Olive Thomas, a fellow Pittsburgher who was poised for superstardom when she fell victim to accidental mercury bichloride poisoning while on her second honeymoon with husband Jack Pickford.
Wallace Reid, a matinée idol destroyed by greedy studio executives and doctors. Instead of letting him recover after a serious train accident, they got him addicted to morphine and kept overworking him, forcing him to crank out one film after another without any breaks. Wally could barely stand up by his final film.
Marie Prevost, one of Mack Sennett’s famed Bathing Beauties, who became a huge star working for several studios, until several personal tragedies plunged her into depression, drinking, and an eating disorder. Hers was one of several tragic deaths which inspired the acting community to create the Motion Picture & Television Country House and Hospital.

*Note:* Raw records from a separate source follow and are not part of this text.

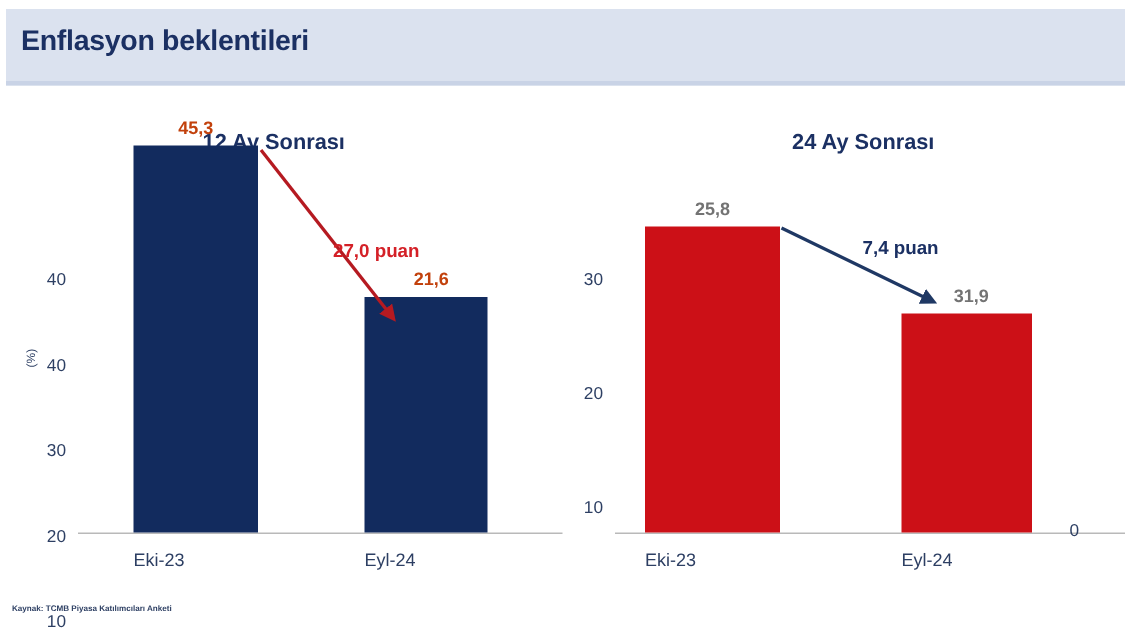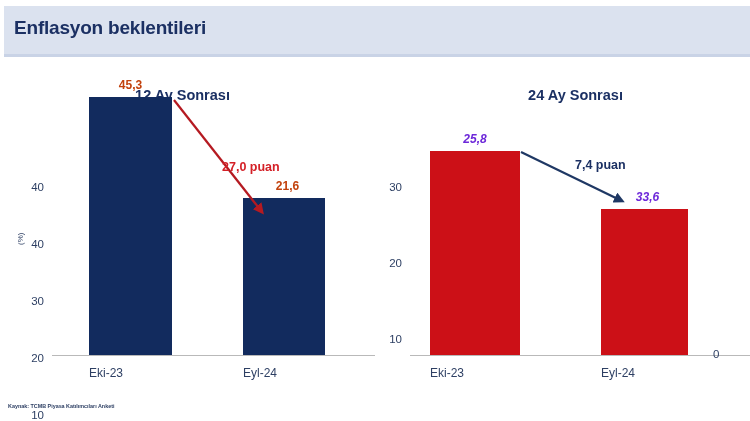--- a/index.html
+++ b/index.html
@@ -57,7 +57,7 @@
     text-align:center;
   }
   .bar-label.navy{color:#c2410c;}
-  .bar-label.red{color:#6d28d9;font-style:italic;}
+  .bar-label.red{color:#737373;}
   .delta-label{
     position:absolute;font-size:12.5px;font-weight:bold;white-space:nowrap;
   }

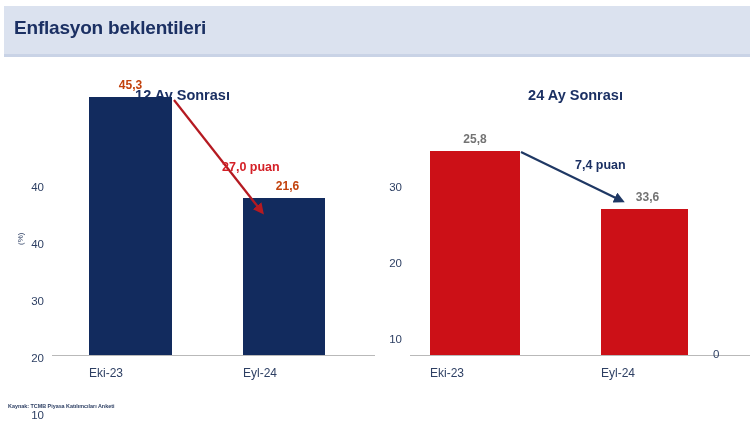--- a/index.html
+++ b/index.html
@@ -129,7 +129,7 @@
     <div class="bar red" style="left:226px;top:139px;width:87px;height:146px;"></div>
 
     <div class="bar-label red" style="left:55px;top:62px;width:90px;">25,8</div>
-    <div class="bar-label red" style="left:229px;top:120px;width:87px;">33,6</div>
+    <div class="bar-label red" style="left:229px;top:120px;width:87px;">31,9</div>
 
     <svg class="arrow-svg" width="375" height="345">
       <defs>

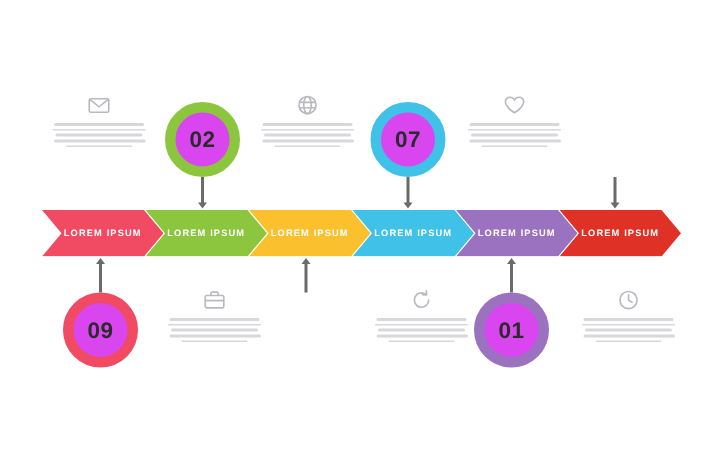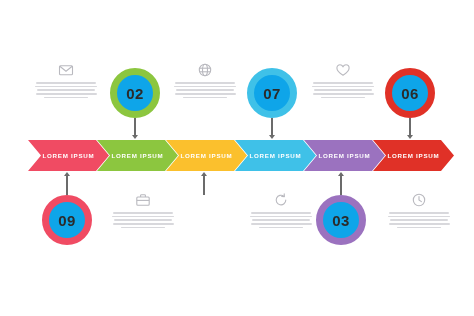--- a/index.html
+++ b/index.html
@@ -25,7 +25,7 @@
     position:absolute;width:50px;height:50px;border-radius:50%;
     box-sizing:border-box;border-width:7px;border-style:solid;
     display:flex;align-items:center;justify-content:center;
-    background:#0ea5e9;
+    background:#d946ef;
   }
   .circle span{
     font-size:15px;font-weight:bold;color:#2b2b2b;

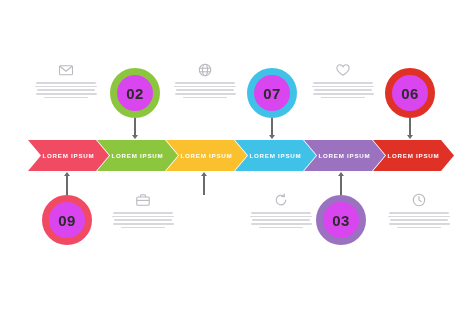--- a/index.html
+++ b/index.html
@@ -119,9 +119,6 @@
   <div class="stem" style="left:271.3px;top:118px;height:19px;"></div>
   <div class="head down" style="left:269px;top:135px;"></div>
 
-  <div class="circle" style="left:385px;top:68px;border-color:#E03127;">
-    <span>06</span>
-  </div>
   <div class="stem" style="left:409.3px;top:118px;height:19px;"></div>
   <div class="head down" style="left:407px;top:135px;"></div>
 

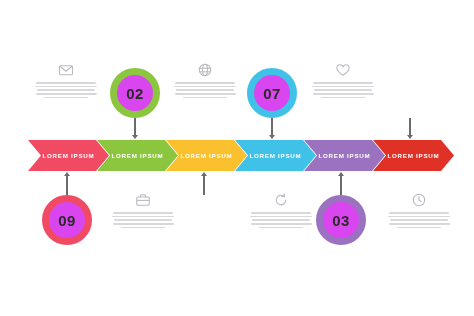--- a/index.html
+++ b/index.html
@@ -153,7 +153,7 @@
   <div class="head up" style="left:338px;top:172px;"></div>
   <div class="stem" style="left:340.3px;top:176px;height:19px;"></div>
   <div class="circle" style="left:316px;top:195px;border-color:#9B72BF;">
-    <span>03</span>
+    <span>01</span>
   </div>
 
   <div class="info" style="left:110px;top:192px;">

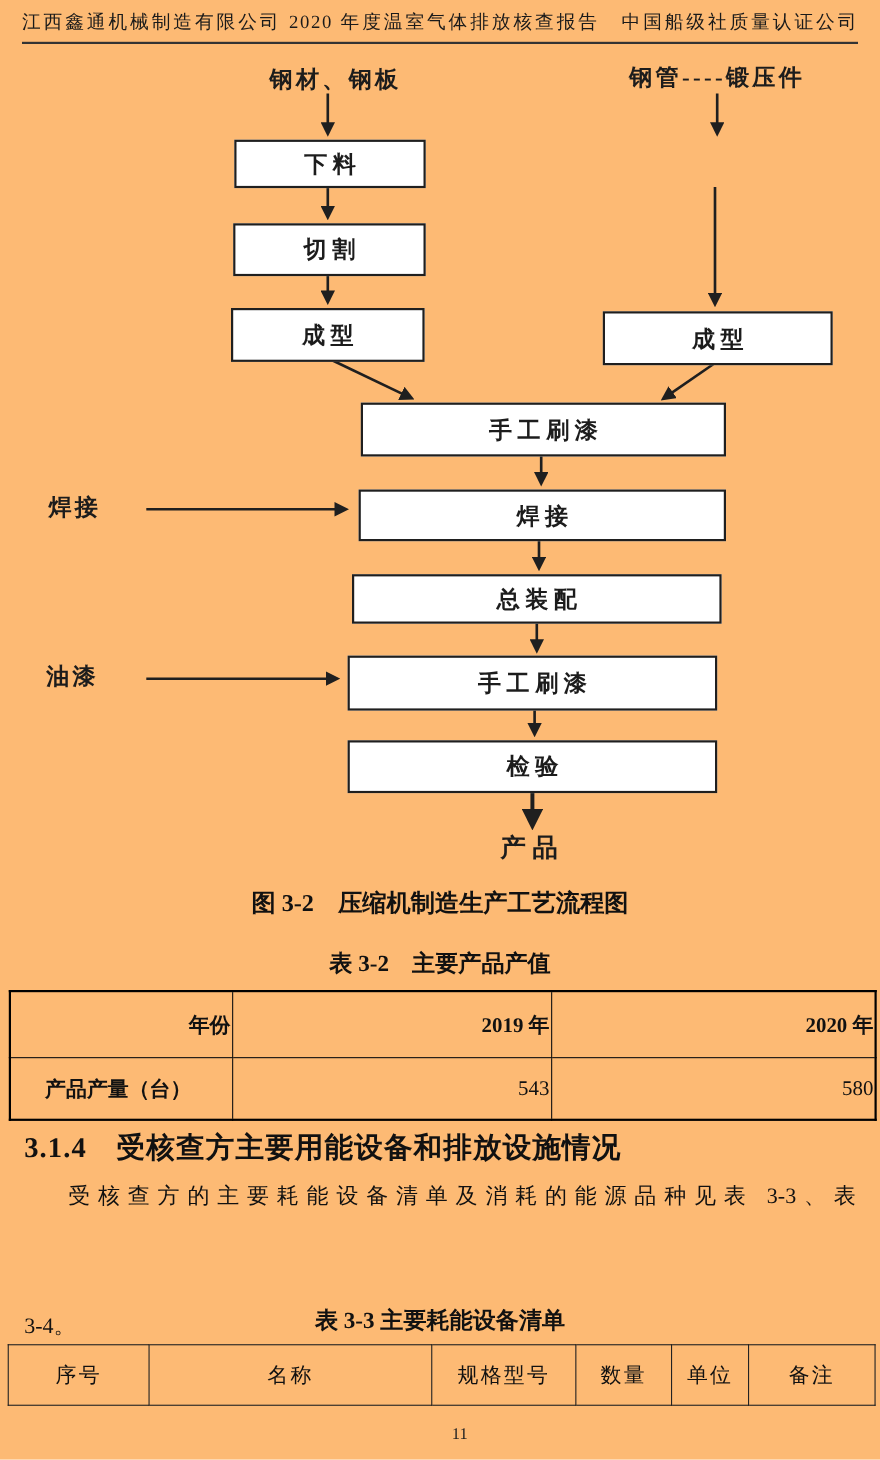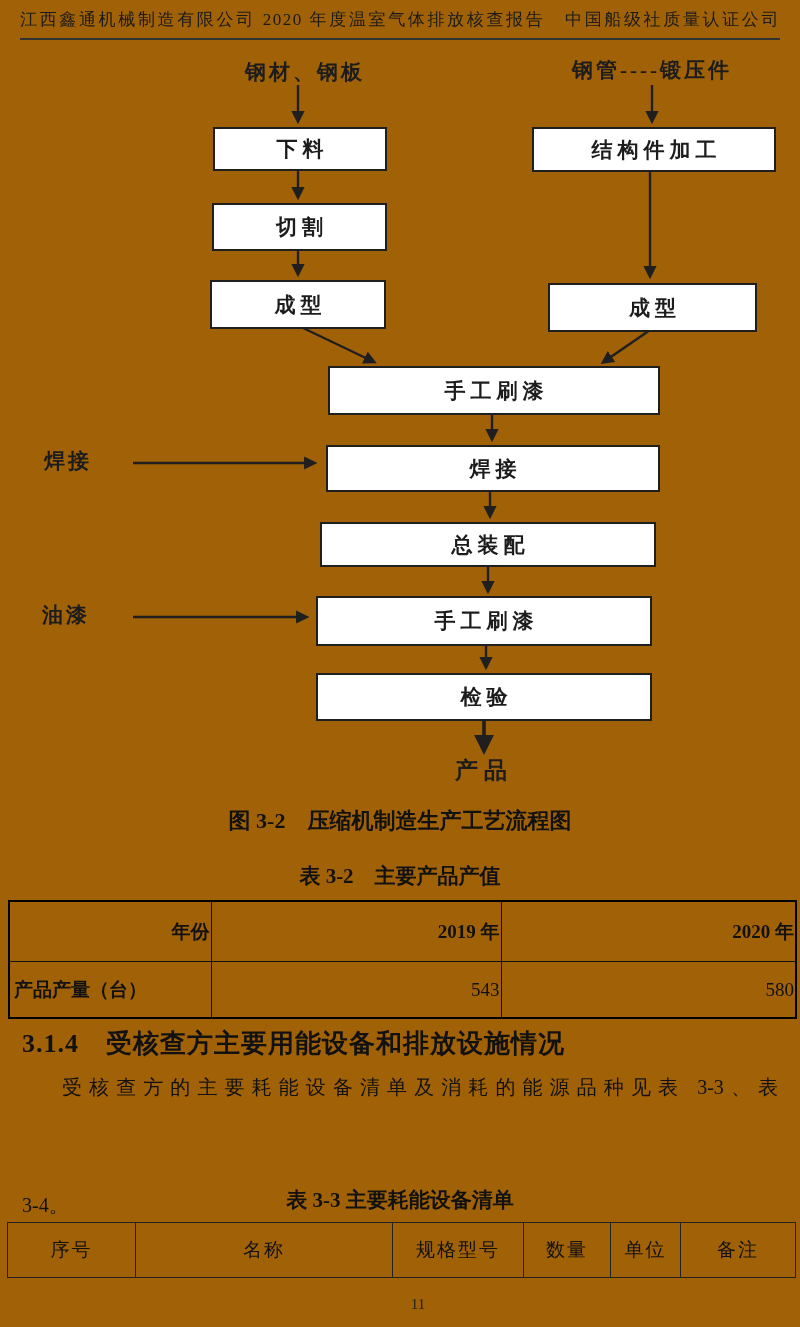--- a/index.html
+++ b/index.html
@@ -5,7 +5,7 @@
   html,body{margin:0;padding:0;background:#ffffff;}
   .page{
     position:relative;width:800px;height:1327px;margin:0 auto;
-    background:#a16207;color:#111;
+    background:#fdba74;color:#111;
     font-family:"Liberation Serif","DejaVu Serif",serif;
     overflow:hidden;
   }

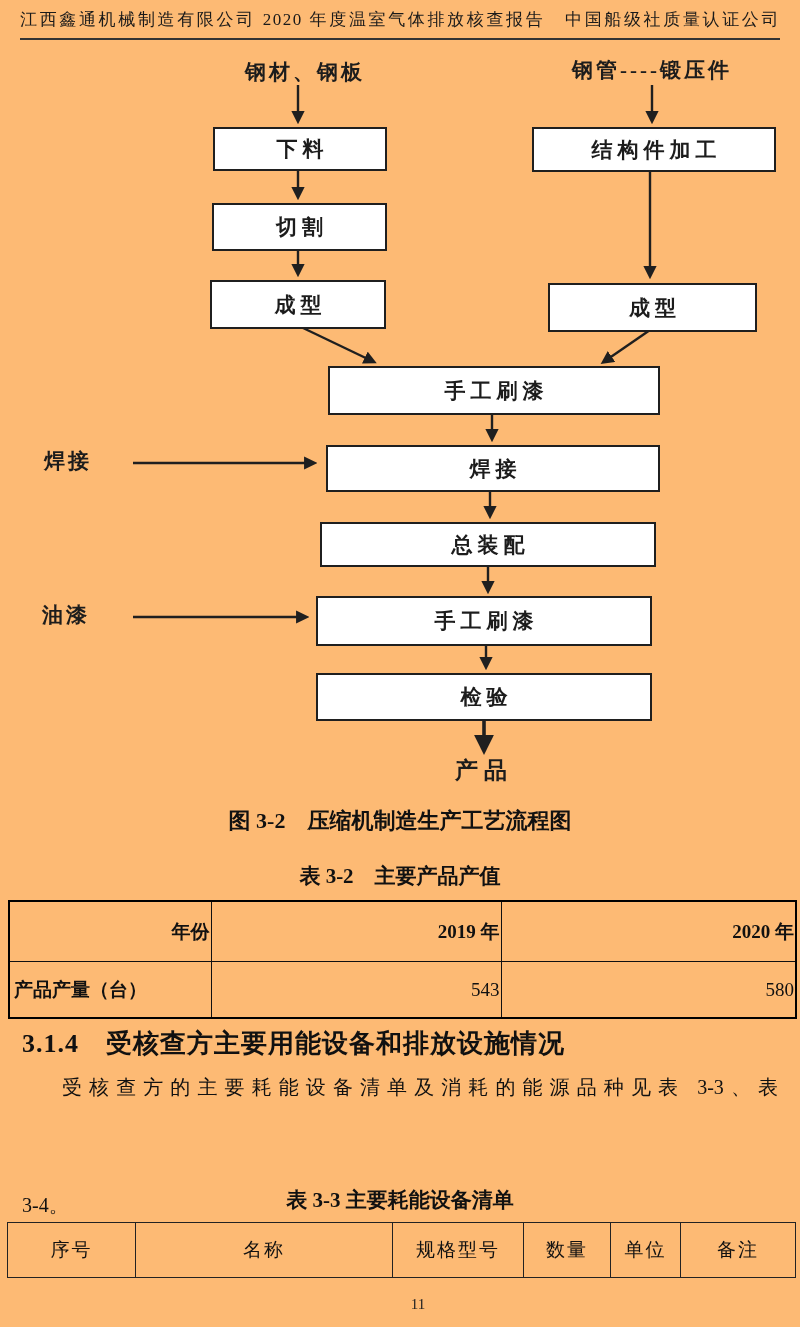--- a/index.html
+++ b/index.html
@@ -117,7 +117,6 @@
     <div class="fc-label" style="left:528px;top:1px;width:248px;">钢管----锻压件</div>
 
     <div class="fc-box" style="left:213px;top:72px;width:170px;height:40px;">下料</div>
-    <div class="fc-box" style="left:532px;top:72px;width:240px;height:41px;">结构件加工</div>
     <div class="fc-box" style="left:212px;top:148px;width:171px;height:44px;">切割</div>
     <div class="fc-box" style="left:210px;top:225px;width:172px;height:45px;">成型</div>
     <div class="fc-box" style="left:548px;top:228px;width:205px;height:45px;">成型</div>

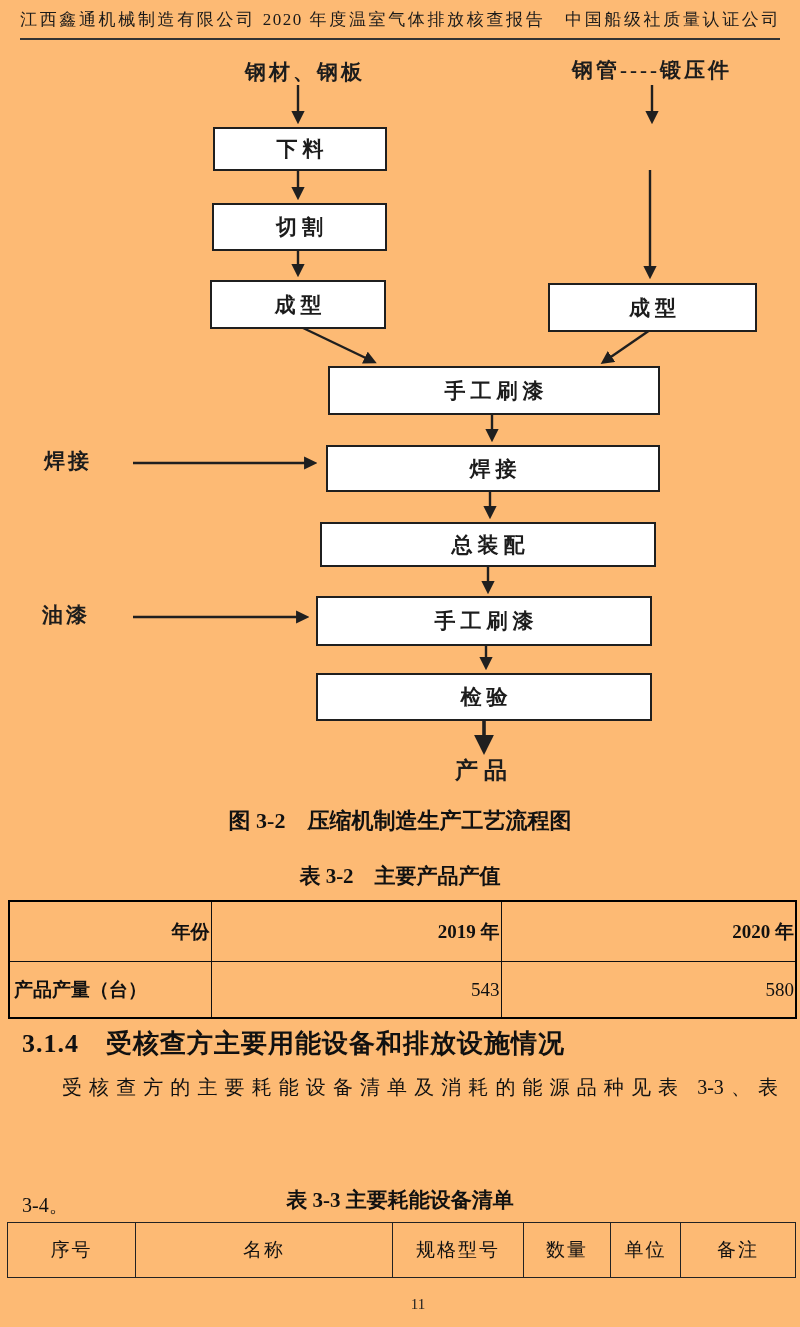--- a/index.html
+++ b/index.html
@@ -51,7 +51,7 @@
   }
   table.t32 tr.hdr td{font-weight:700;height:57px;}
   table.t32 tr.data td{height:53px;}
-  table.t32 td.rowlabel{font-weight:700;text-align:left;padding-left:4px;}
+  table.t32 td.rowlabel{font-weight:700;text-align:left;padding-left:31px;}
   table.t32{border:2.4px solid #000;}
   table.t33{
     position:absolute;left:7px;top:1222px;width:788px;height:56px;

Ernest Torrence, a big, bulky character actor who specialized in villains and tough guys, but played nice guys once in a rare while. His touching, sweet performance as Peter in the original King of Kings is one of the film’s highlights.
Though many of these posts originated in my “Too Young, Too Soon” series on my old Angelfire site, written around 2005–07, they’ve all been significantly edited and expanded. Most of them read like entirely new posts!
Miraculously, I found the long-missing Part II of this six-part series through a recent cache search of archive.org. That was one of the pages I was most upset about not recovering after my Angelfire site was deleted without warning in September 2010.
My names blog will feature Slavic names, from languages including Czech, Russian, Polish, Ukrainian, Slovenian, Bulgarian, Serbian, Belarusian, and Bosnian.